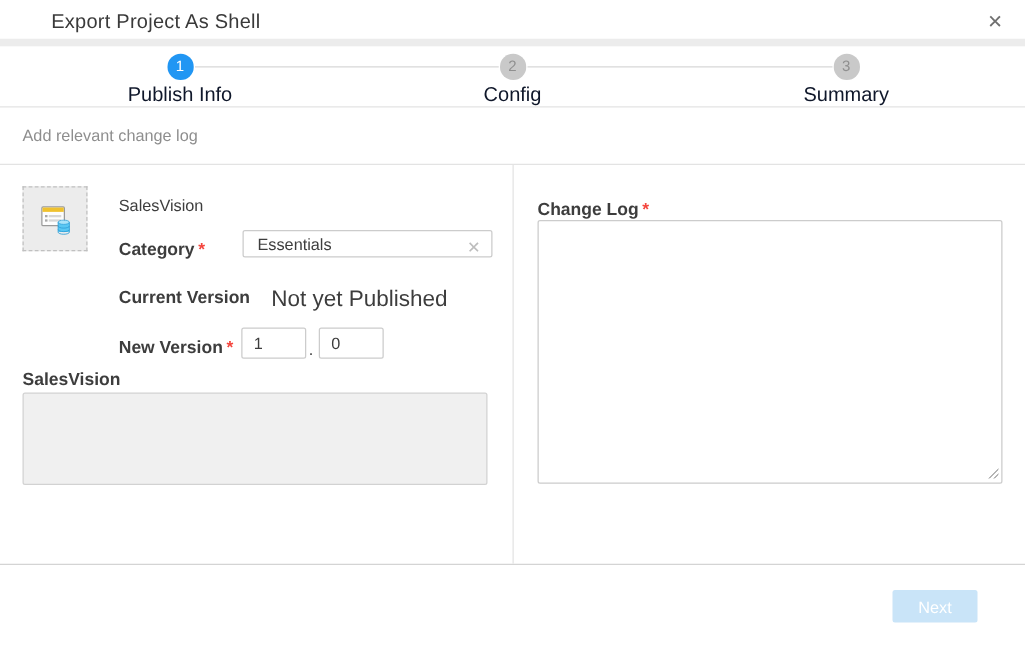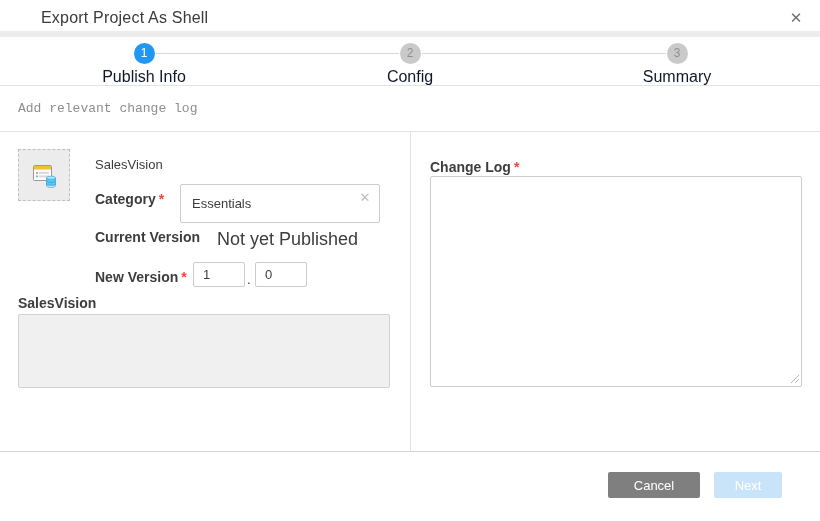"Add relevant change log" .subtitle { font-family: Liberation Mono, monospace -> none }
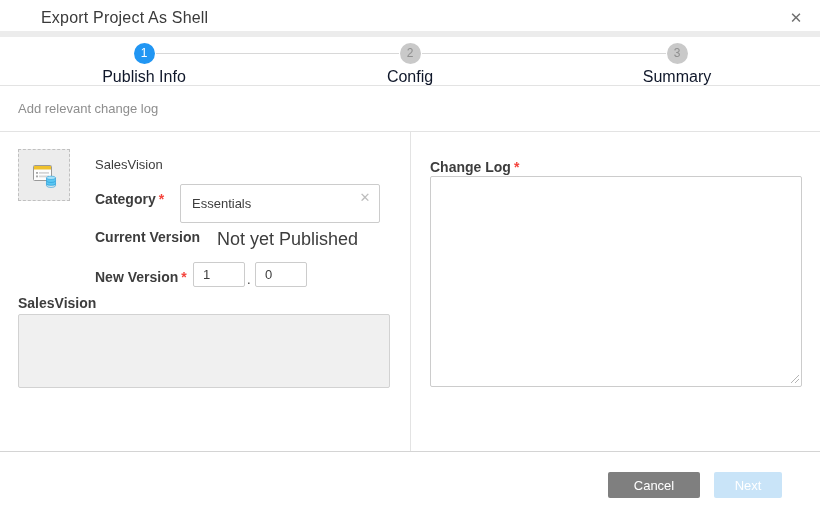"Essentials" .category-wrap { height: 39px -> 22px; left: 180px -> 194px }
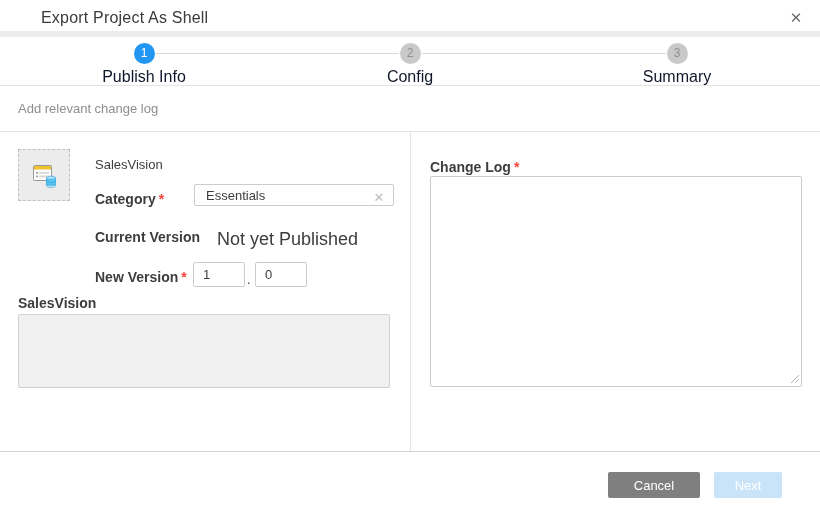"Cancel" button.btn { html: <button>Cancel</button> -> none }
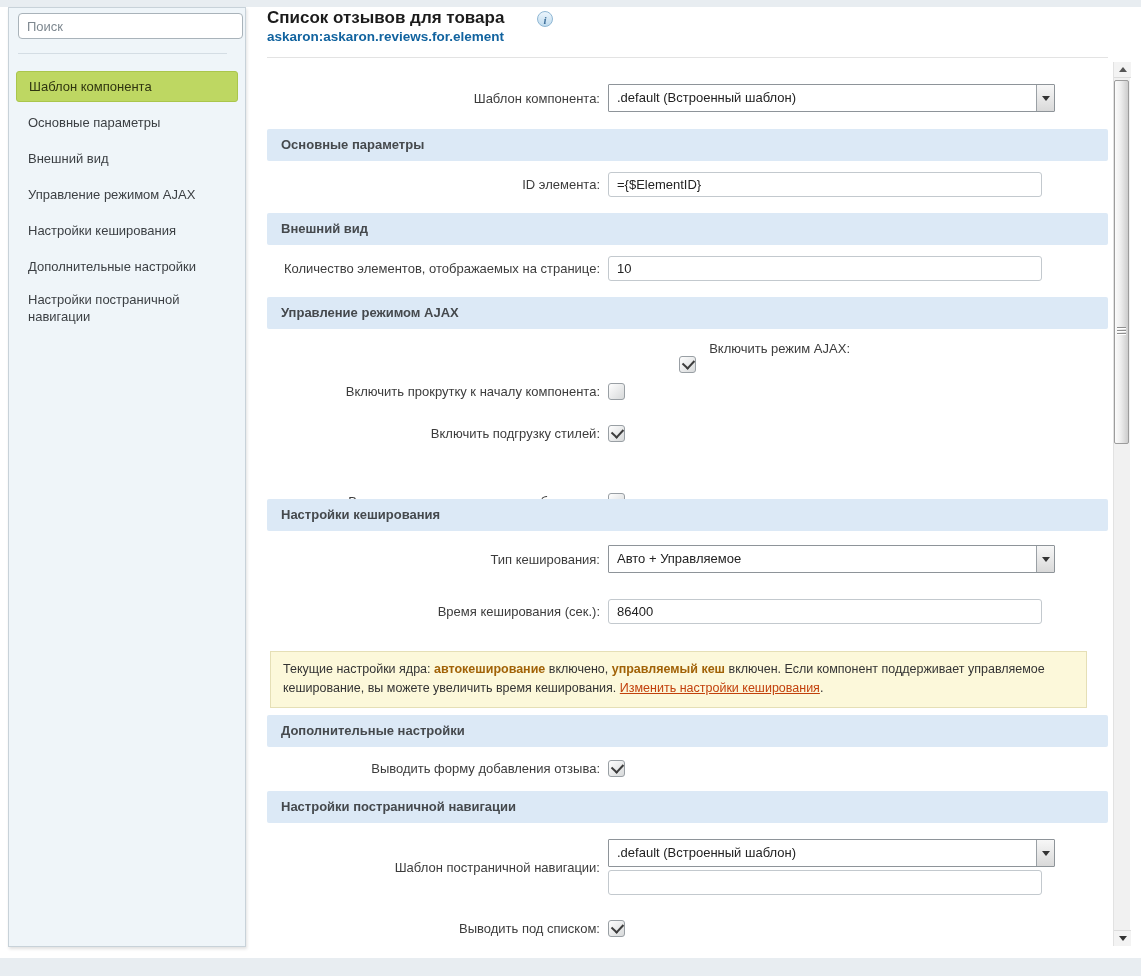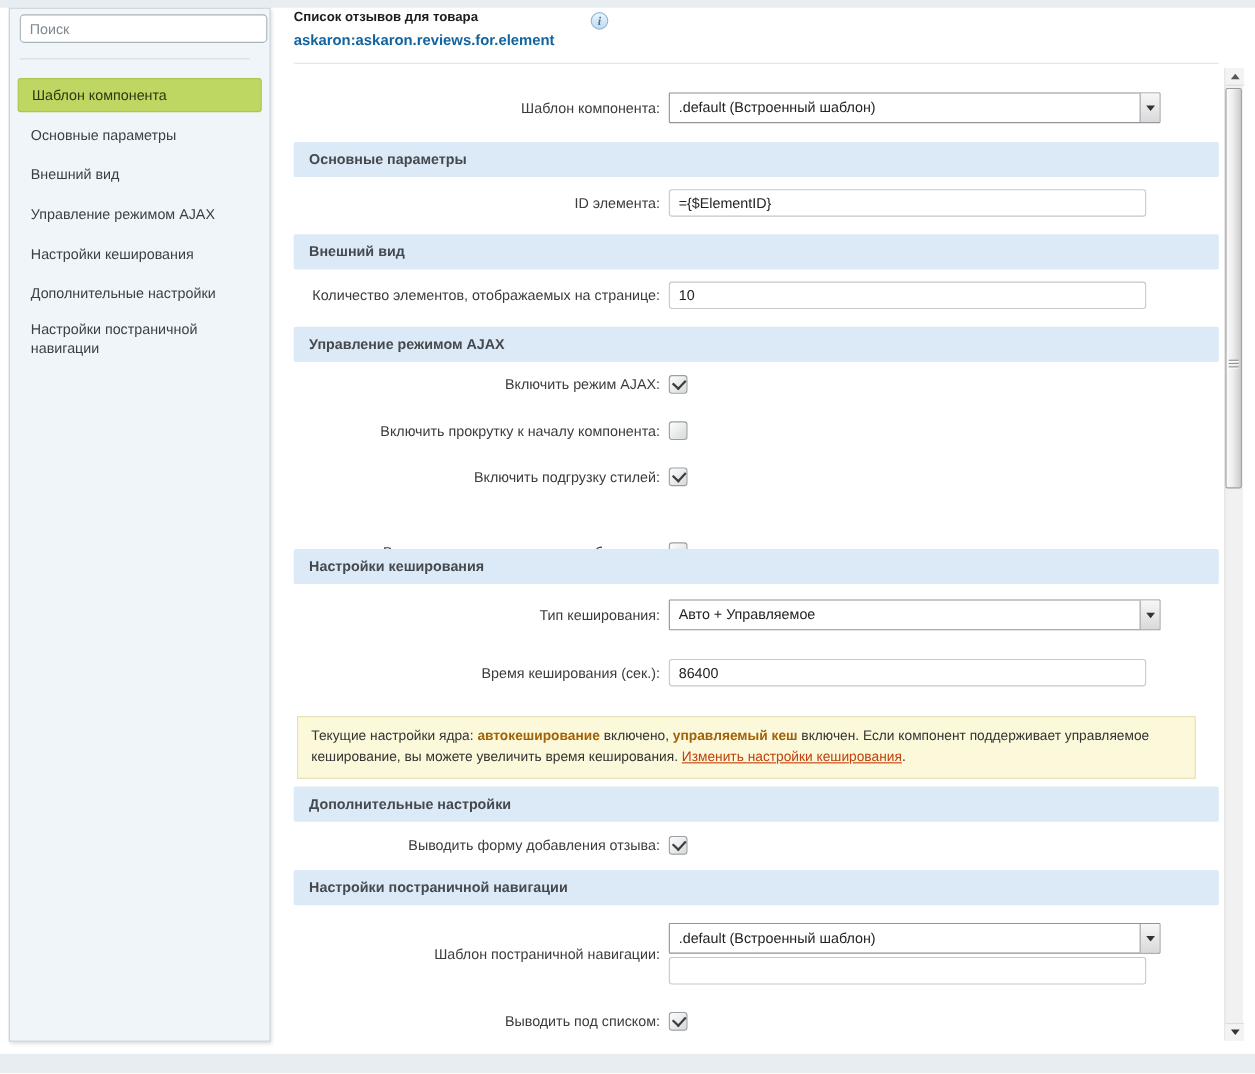"Список отзывов для товара" .main-title { font-size: 12px -> 17px }
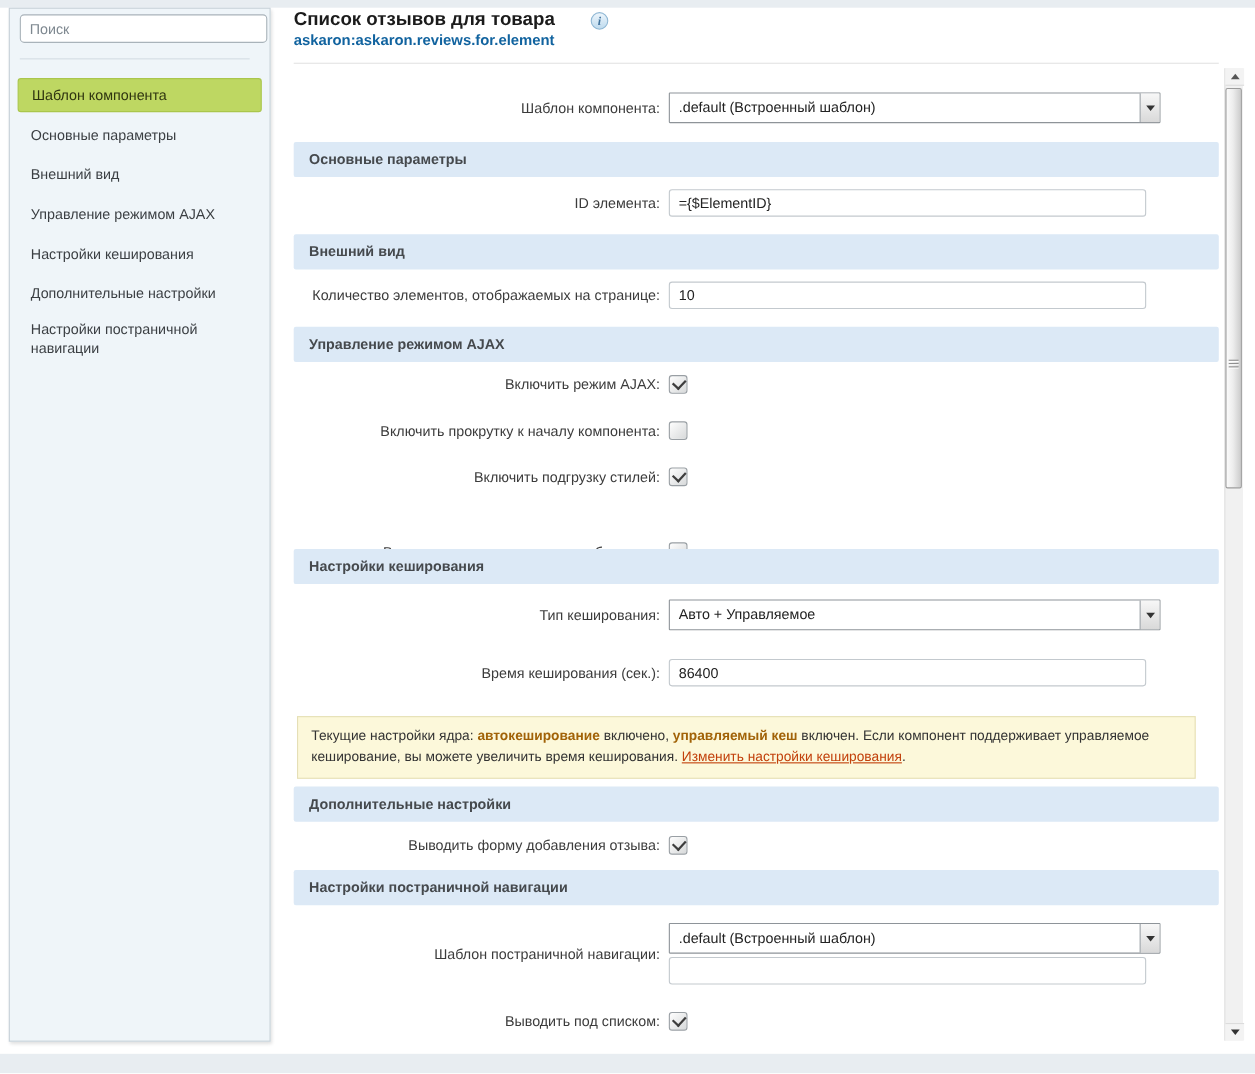"Включить режим AJAX:" div.row { flex-direction: none -> column }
= = =
ASSIGNMENT:
Each entry above is to be written out again unchanged, apart from the pictures, which are left out.

ANSWER FOR THIS EXERCISE:
"Add relevant change log" .subtitle { font-family: Liberation Mono, monospace -> none }
"Essentials" .category-wrap { height: 39px -> 22px; left: 180px -> 194px }
"Cancel" button.btn { html: <button>Cancel</button> -> none }
"Список отзывов для товара" .main-title { font-size: 12px -> 17px }
"Включить режим AJAX:" div.row { flex-direction: none -> column }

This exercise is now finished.